Por José Antônio Bicalho
do Jornal Hoje em Dia
Eu compraria a Gasmig se tivesse dinheiro. E não a venderia nunca se fosse minha. A verdade é que não existe dinheiro que pague uma bela reserva de mercado. Entro neste assunto por conta da volta da especulação de que a Cemig venderá sua empresa de gás (leia matéria da repórter Tatiana Lagôa, ao lado). Se isso for feito agora, sinceramente, será uma grande bobagem.
A Gasmig acaba de renovar com o governo estadual seu contrato de exclusividade na distribuição de gás canalizado em Minas Gerais por mais 40 anos. Ou seja, a Gasmig reina sozinha. Todas as indústrias, empresas e residências servidas por gás natural canalizado no Estado são suas clientes. Entre elas estão as indústrias de Contagem e do Vale do Aço, duas grandes termelétricas em Ibirité e Juiz de Fora, as residências que começam a ser atendidas por gás canalizado em BH e Poços de Caldas e uma infinidade de pequenas indústrias e empresas nos polos e entorno de BH, Juiz de Fora, Poços de Caldas e Ipatinga.
Trata-se de um mercado cativo e ainda pouco explorado, com perspectivas absurdas de crescimento. Um bom planejamento da expansão das linhas de distribuição e boa vontade nos investimentos faria o consumo de gás natural explodir.
Além disso é uma empresa de ótimo desempenho financeiro, apesar da crise que afeta o consumo industrial. No ano passado (por ser uma S.A. de capital fechado, a empresa só publica balanços anualmente), a Gasmig faturou R$ 1,670 bilhão e lucrou R$ 117,1 milhões. A geração de caixa (ebitda) foi de R$ 148,3 milhões, o que equivale a 16% da receita líquida (margem ebitda), um resultado muito positivo para uma empresa que atua num segmento de preços regulados.
E esses resultados foram obtidos depois de 20 anos da última revisão tarifária.
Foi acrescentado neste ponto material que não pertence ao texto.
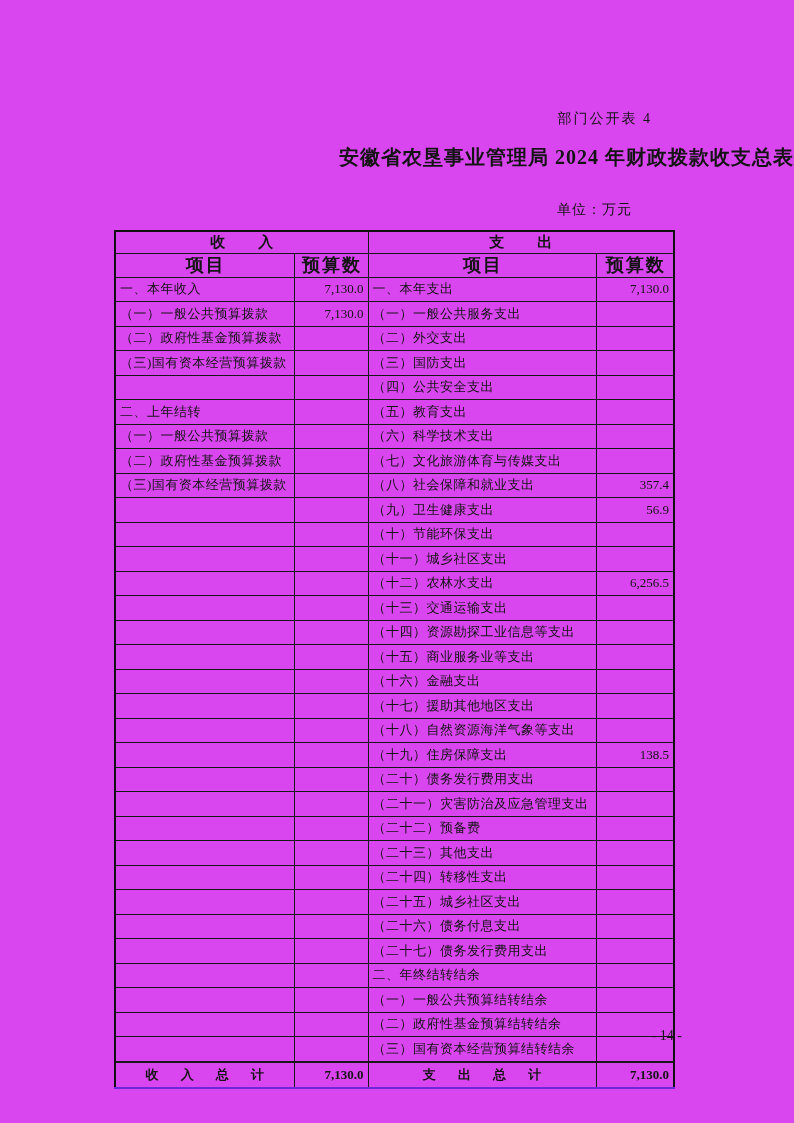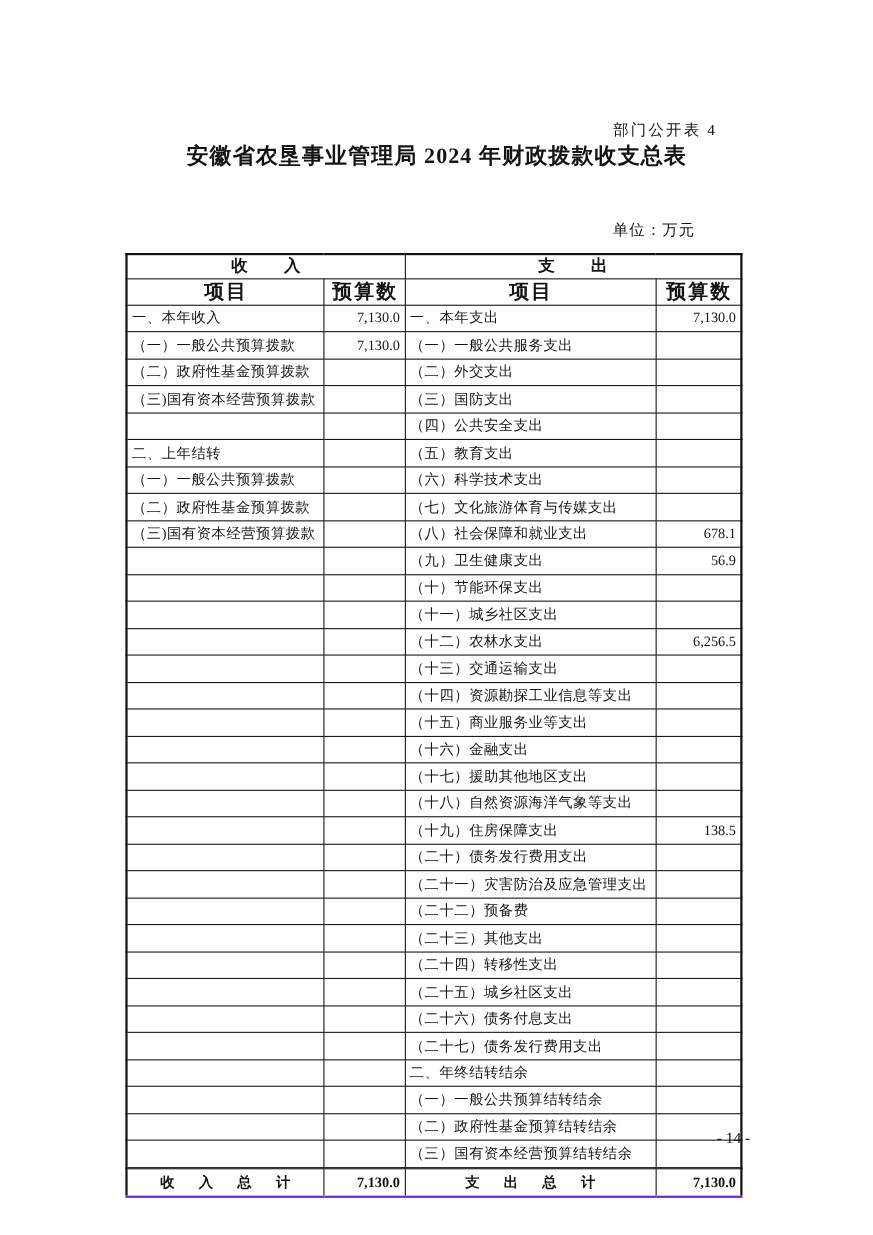--- a/index.html
+++ b/index.html
@@ -6,7 +6,7 @@
   .sheet{
     position:relative;
     width:794px;height:1123px;
-    background:#ffffff;
+    background:#d946ef;
     font-family:"Liberation Serif","DejaVu Serif",serif;
     color:#141414;
     overflow:hidden;

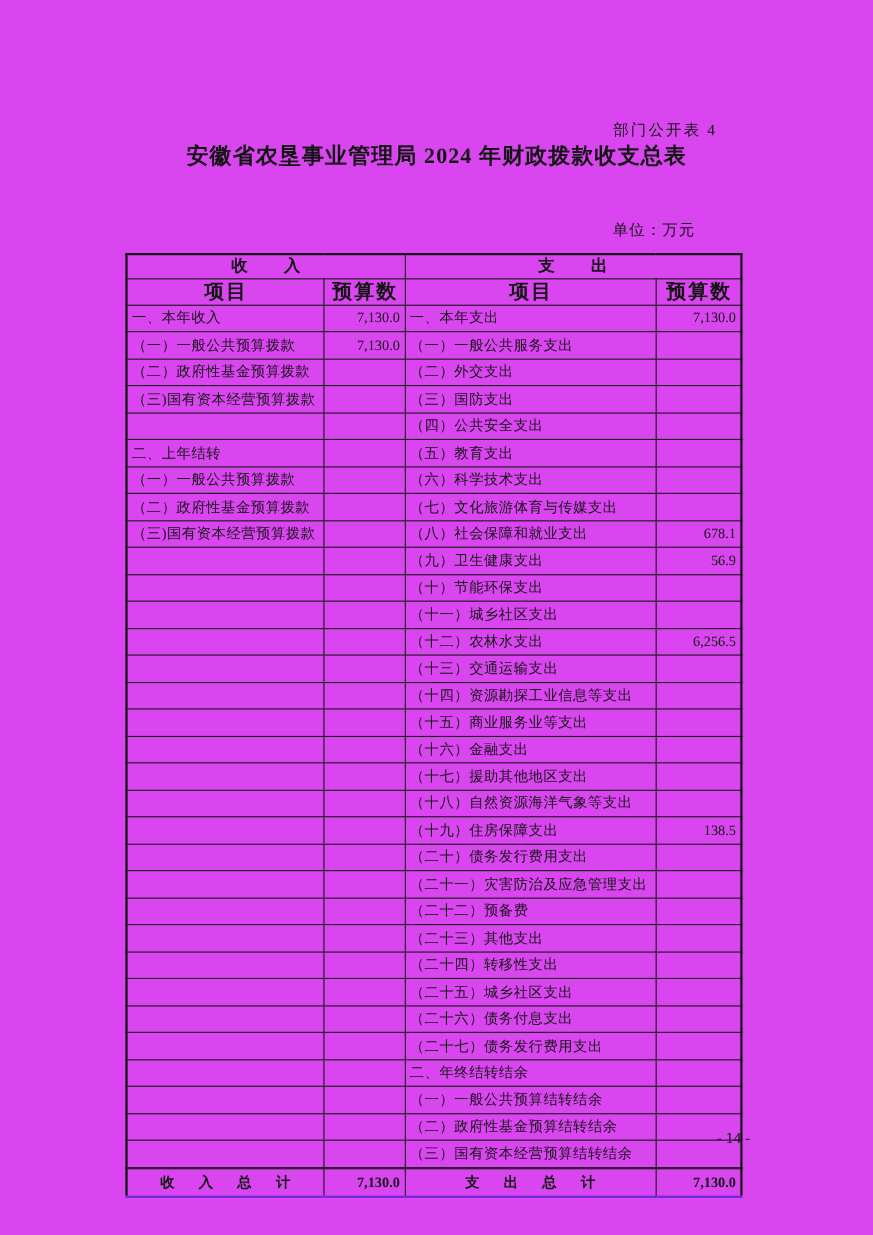--- a/index.html
+++ b/index.html
@@ -16,8 +16,8 @@
     font-size:14px;letter-spacing:2px;
   }
   .page-title{
-    position:absolute;top:128px;left:0;width:100%;
-    text-align:center;font-size:20px;font-weight:bold;
+    position:absolute;top:144px;left:0;width:100%;
+    text-align:right;font-size:20px;font-weight:bold;
     letter-spacing:1px;margin:0;
   }
   .unit-label{

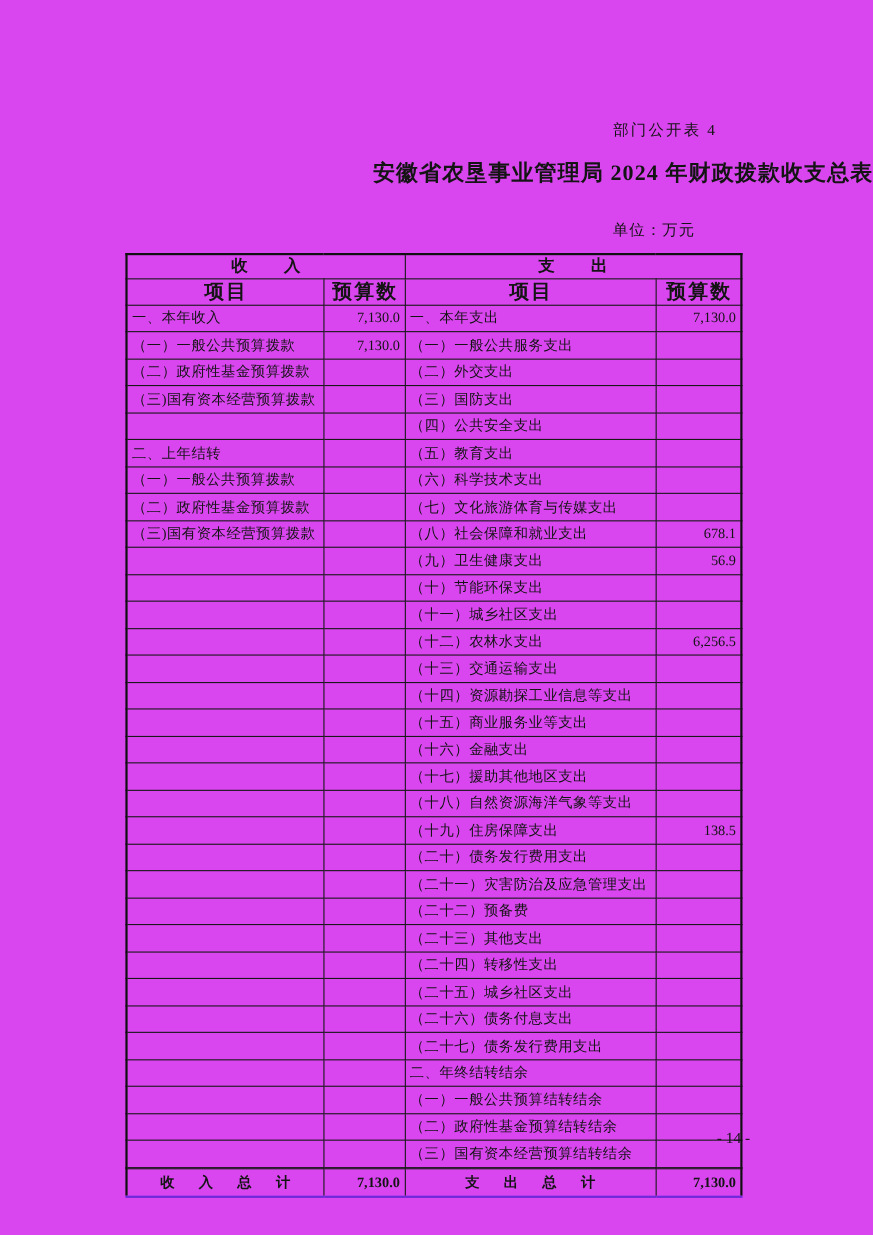--- a/index.html
+++ b/index.html
@@ -148,7 +148,7 @@
           <td class="c-item">（三)国有资本经营预算拨款</td>
           <td class="c-val"></td>
           <td class="c-item">（八）社会保障和就业支出</td>
-          <td class="c-val">678.1</td>
+          <td class="c-val">357.4</td>
         </tr>
 
         <tr>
A próxima, aguardada para o próximo ano (como mostra a repórter Tatiana Lagôa), multiplicará a capacidade de investimento da empresa.
Por que, então, vender a Gasmig? E por quanto?
A nova onda de especulações surgiu com uma matéria publicada pela agência de notícias Reuters, na terça-feira, dando conta de que a Cemig planeja arrecadar R$ 1,7 bilhão com a venda da Gasmig e utilizar o dinheiro no abatimento de parte de sua dívida, de R$ 11,9 bilhões.
De antemão, é preciso ter claro que a Cemig não se posicionou oficialmente sobre o assunto que, dessa maneira, continua no campo da especulação. Mas seu atual presidente, Márcio Borges, já disse reiteradas vezes que faz parte da atual política da empresa focar no core business de geração, transmissão e distribuição de energia elétrica, e alienar ativos não estratégicos. Gás, teoricamente, seria um deles.
De fato, é sempre interessante alavancar a capacidade de investimento de uma empresa no seu negócio principal. Mas não quando o negócio principal é menos exitoso que o do ativo que se quer vender, e esse é o caso da Cemig e Gasmig.
Enquanto a Gasmig apresenta resultados robustos, os da Cemig estão murchando. O lucro líquido consolidado da Cemig, por exemplo, foi de apenas R$ 5 milhões no primeiro trimestre. Foi salva do prejuízo justamente pela área de gás, que contribuiu com R$ 20 milhões de lucro no mesmo período. Além disso, a Gasmig não está inteiramente fora do negócio principal da Cemig, já que é fornecedora do combustível que movimenta a termelétrica de sua controladora em Ibirité.
Apesar disso, a venda ainda seria interessante se impactasse de maneira significativa a dívida da empresa e, consequentemente, sua capacidade de investimento. Mas, levando em conta o valor de venda especulado pela Reuters, de R$ 1,7 bilhão, a dívida cairia apenas 14,3%, de R$ 11,9 bilhões para R$ 10,2 bilhões, e a alavancagem (dívida comparada à geração de caixa) seria reduzida de 4,4 vezes para 3,8 vezes.
Sinceramente, acho pouco para que se abra mão de uma empresa com as potencialidades da Gasmig.